What you will do:
The lines below from the one with "HONDURAS • EDICIÓN" up to and including the one with "text-align: none ->" are what you should set down, exactly and without pictures.
[Source information Boundary: Start]
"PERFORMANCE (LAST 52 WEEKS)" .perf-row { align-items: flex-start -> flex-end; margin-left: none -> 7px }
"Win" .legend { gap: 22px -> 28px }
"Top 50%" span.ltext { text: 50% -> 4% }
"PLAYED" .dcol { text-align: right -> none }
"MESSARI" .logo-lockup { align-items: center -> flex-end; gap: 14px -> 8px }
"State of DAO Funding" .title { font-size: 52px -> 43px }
[Source information Boundary: End]
[Source information Boundary: Start]
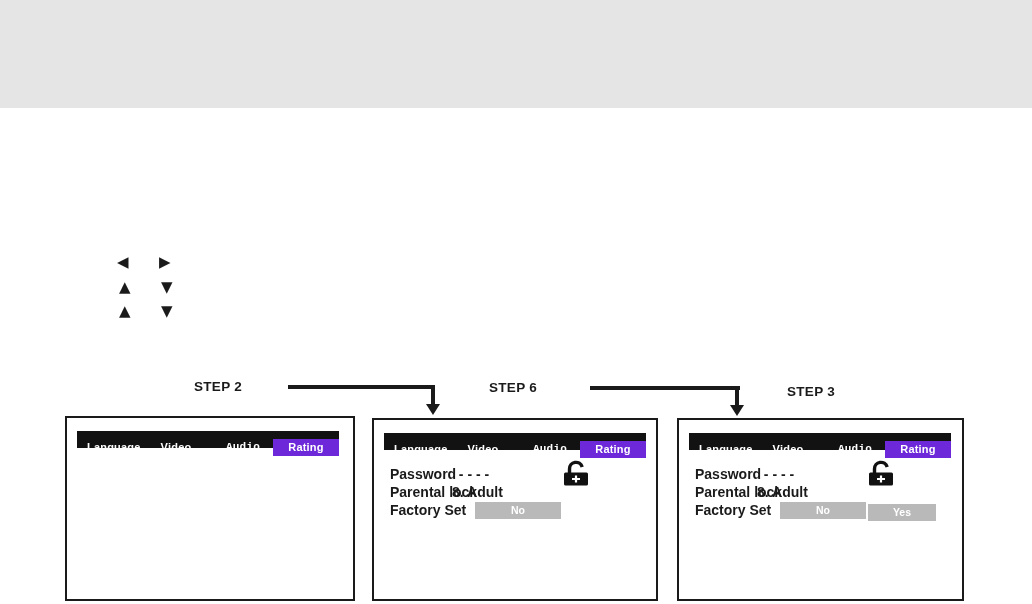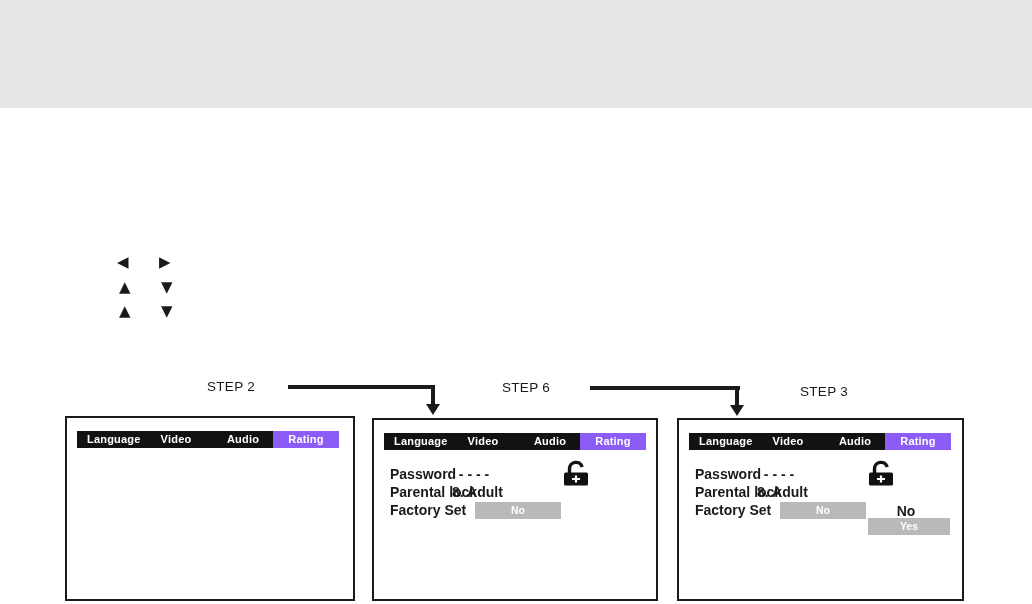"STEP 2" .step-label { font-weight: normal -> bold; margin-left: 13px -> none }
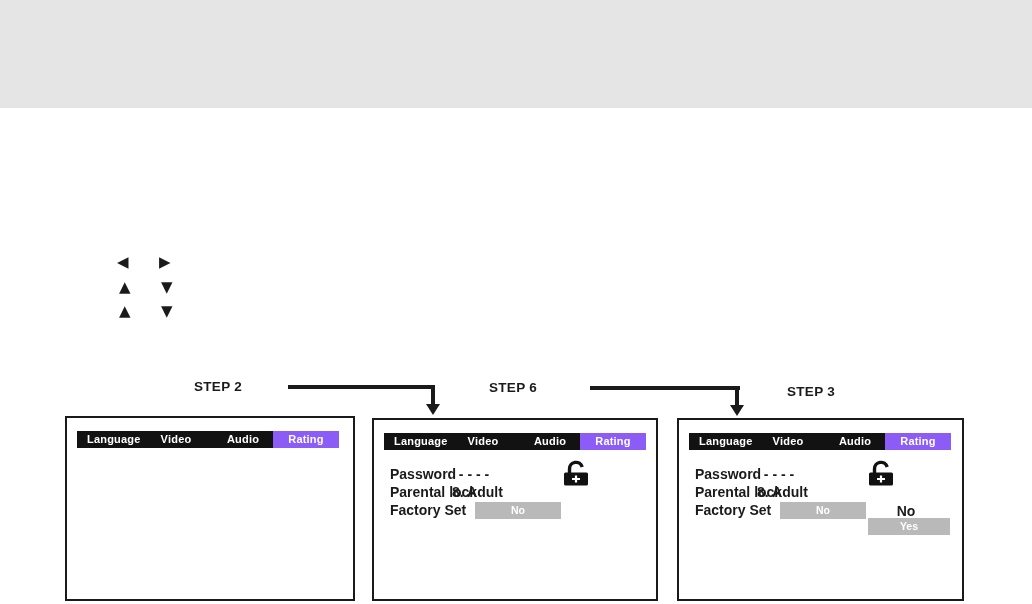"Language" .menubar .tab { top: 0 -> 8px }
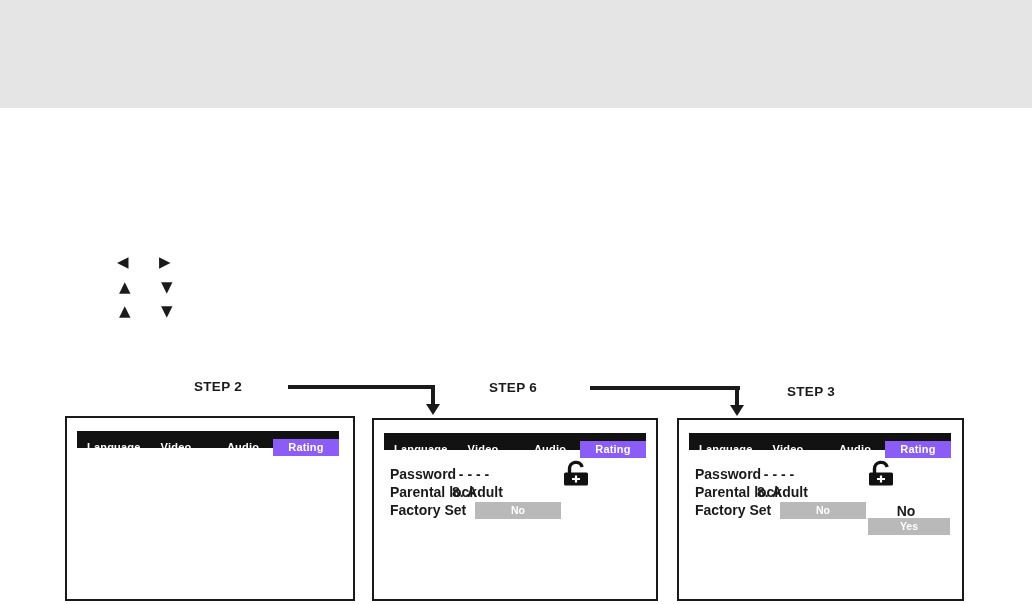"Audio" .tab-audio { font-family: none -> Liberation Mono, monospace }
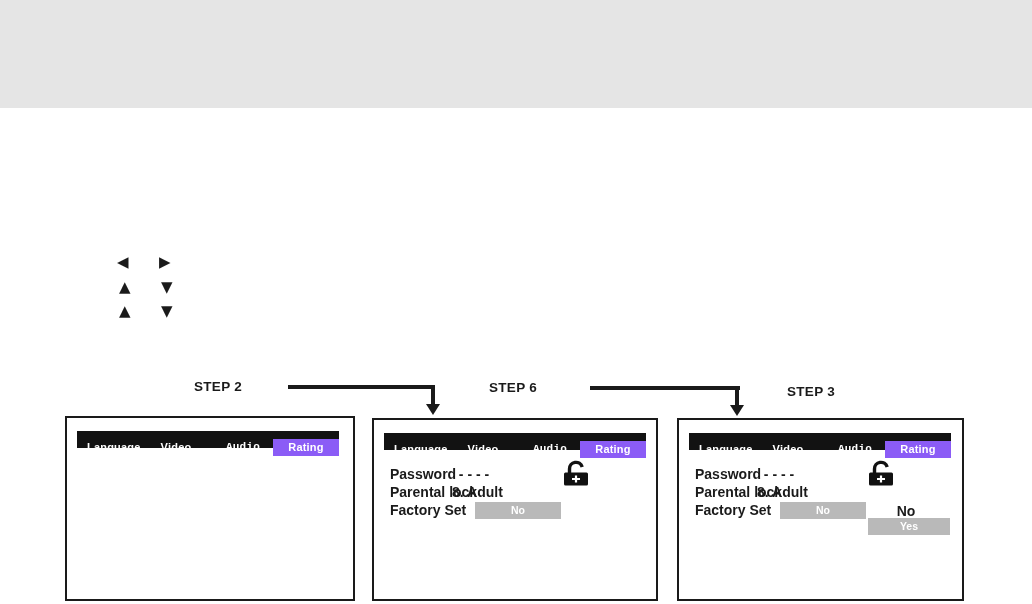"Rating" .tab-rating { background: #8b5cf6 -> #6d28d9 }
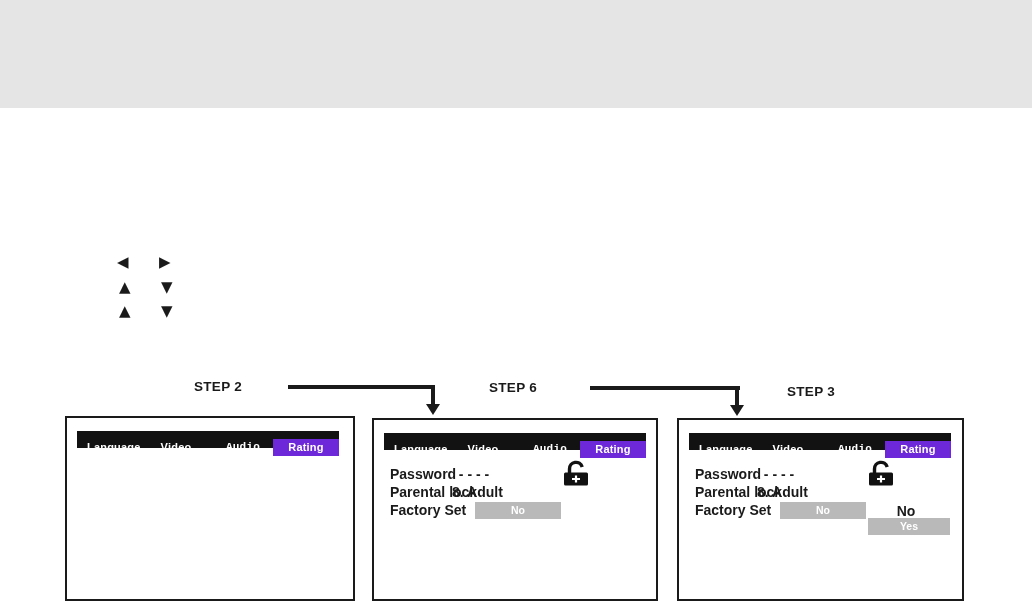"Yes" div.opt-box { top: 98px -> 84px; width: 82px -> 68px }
[Source information Boundary: End]
[Source information Boundary: Start]
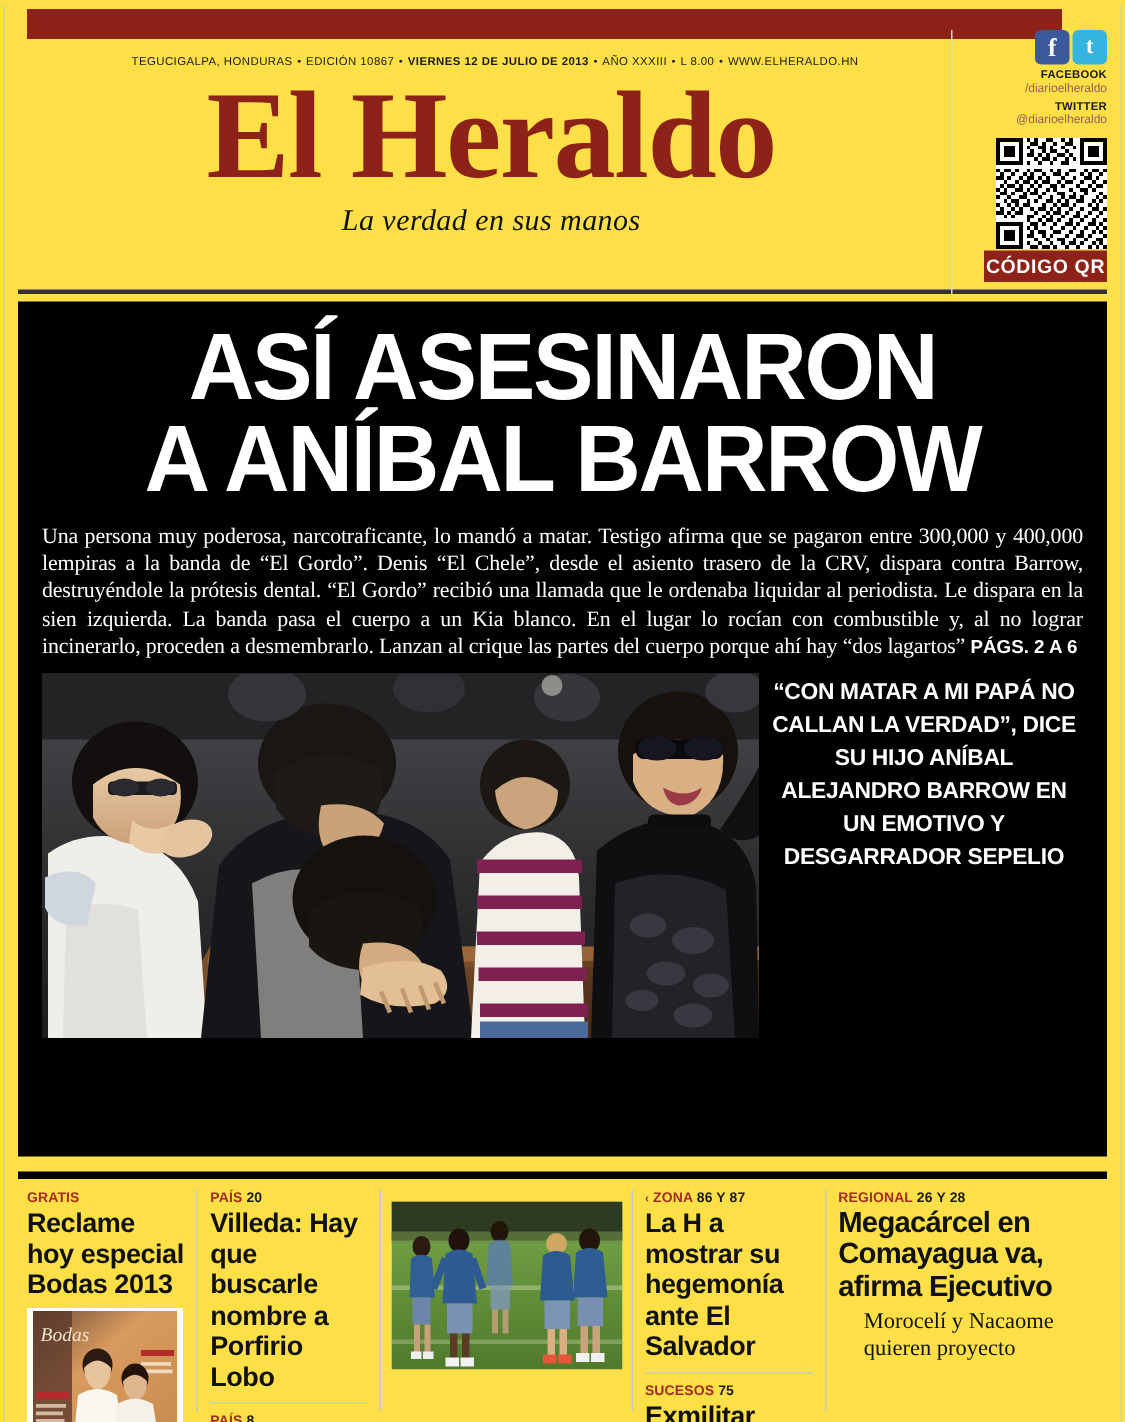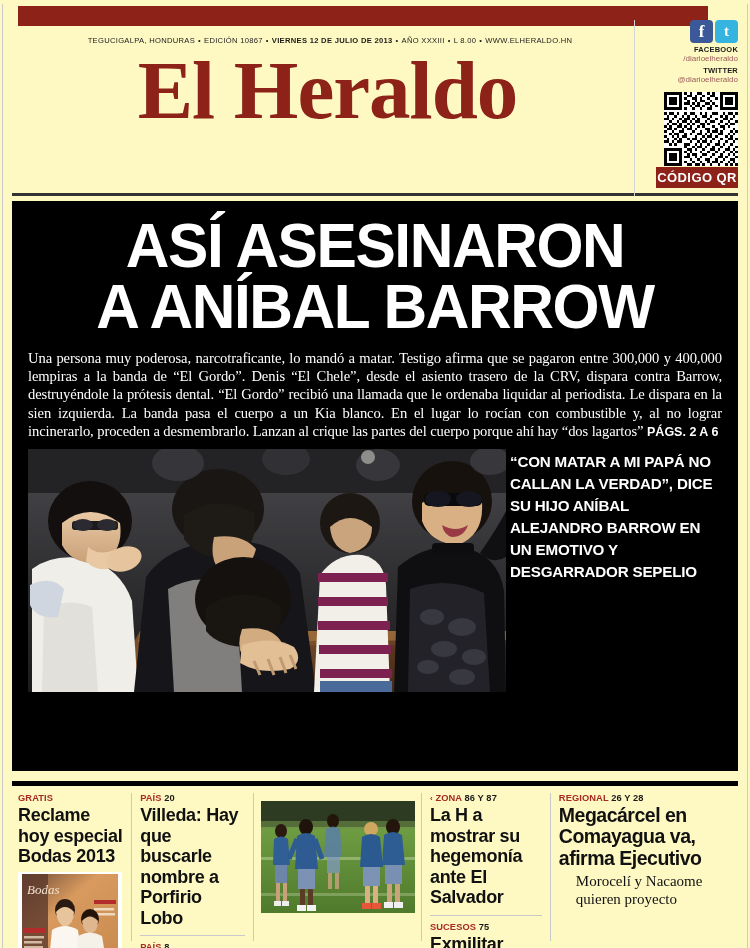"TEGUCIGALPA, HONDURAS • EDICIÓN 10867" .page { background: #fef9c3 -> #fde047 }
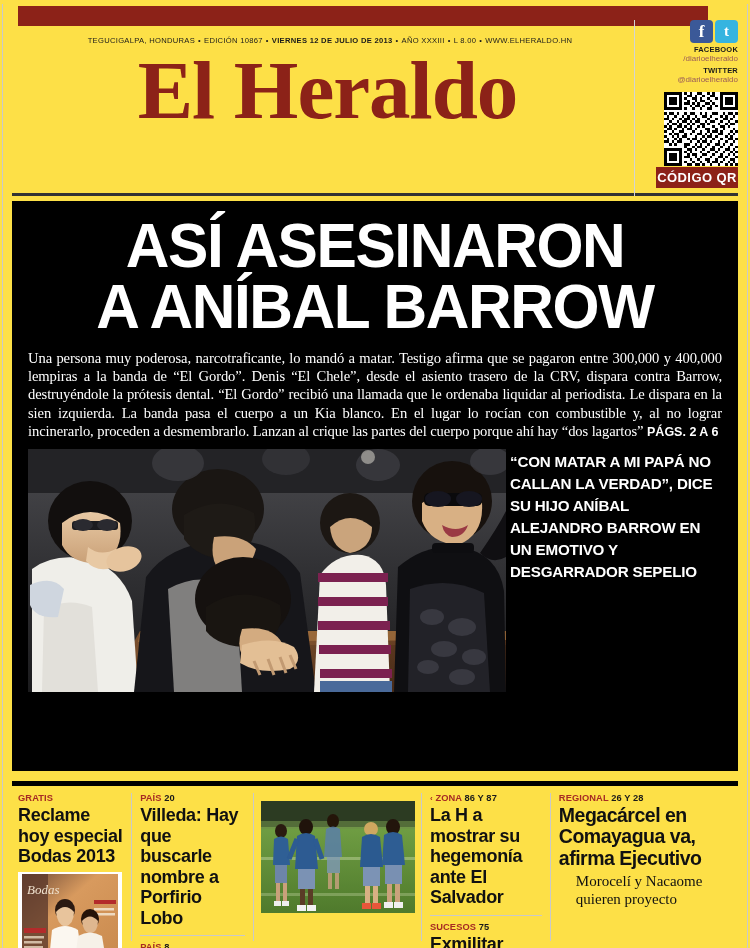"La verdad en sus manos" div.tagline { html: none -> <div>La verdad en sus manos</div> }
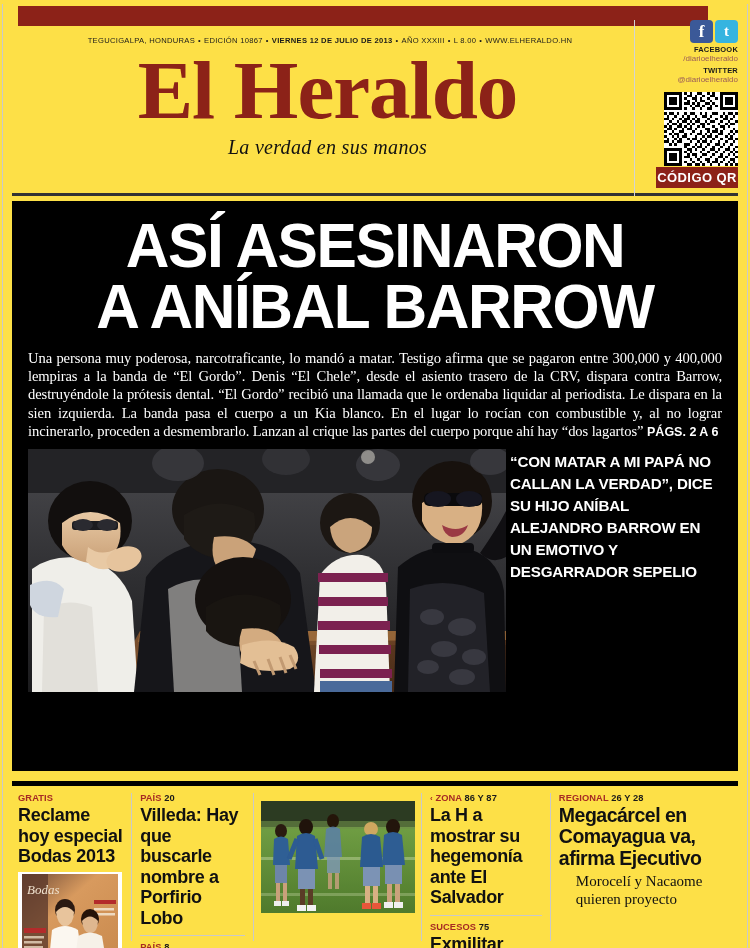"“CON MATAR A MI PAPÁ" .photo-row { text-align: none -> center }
[Source information Boundary: End]
Written answer:
"TEGUCIGALPA, HONDURAS • EDICIÓN 10867" .page { background: #fef9c3 -> #fde047 }
"La verdad en sus manos" div.tagline { html: none -> <div>La verdad en sus manos</div> }
"“CON MATAR A MI PAPÁ" .photo-row { text-align: none -> center }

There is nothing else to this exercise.